### DESCRIPTION OF THE TASK
Repeat only the stretch of lines below that runs from the line with "margin-left: 36px ->" through the line with "font-style: none ->", unaltered.

### DATA FOR THIS EXERCISE
┏━━
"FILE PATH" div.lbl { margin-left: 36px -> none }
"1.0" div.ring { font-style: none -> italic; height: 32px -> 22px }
┗━━
┏━━
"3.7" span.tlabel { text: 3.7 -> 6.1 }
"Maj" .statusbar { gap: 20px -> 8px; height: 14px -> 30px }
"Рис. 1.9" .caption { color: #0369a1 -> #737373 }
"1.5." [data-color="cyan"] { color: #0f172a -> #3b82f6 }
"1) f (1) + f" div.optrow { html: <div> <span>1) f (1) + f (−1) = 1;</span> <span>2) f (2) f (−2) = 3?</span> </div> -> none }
┗━━
### REPLY
"FILE PATH" div.lbl { margin-left: 36px -> none }
"1.0" div.ring { font-style: none -> italic; height: 32px -> 22px }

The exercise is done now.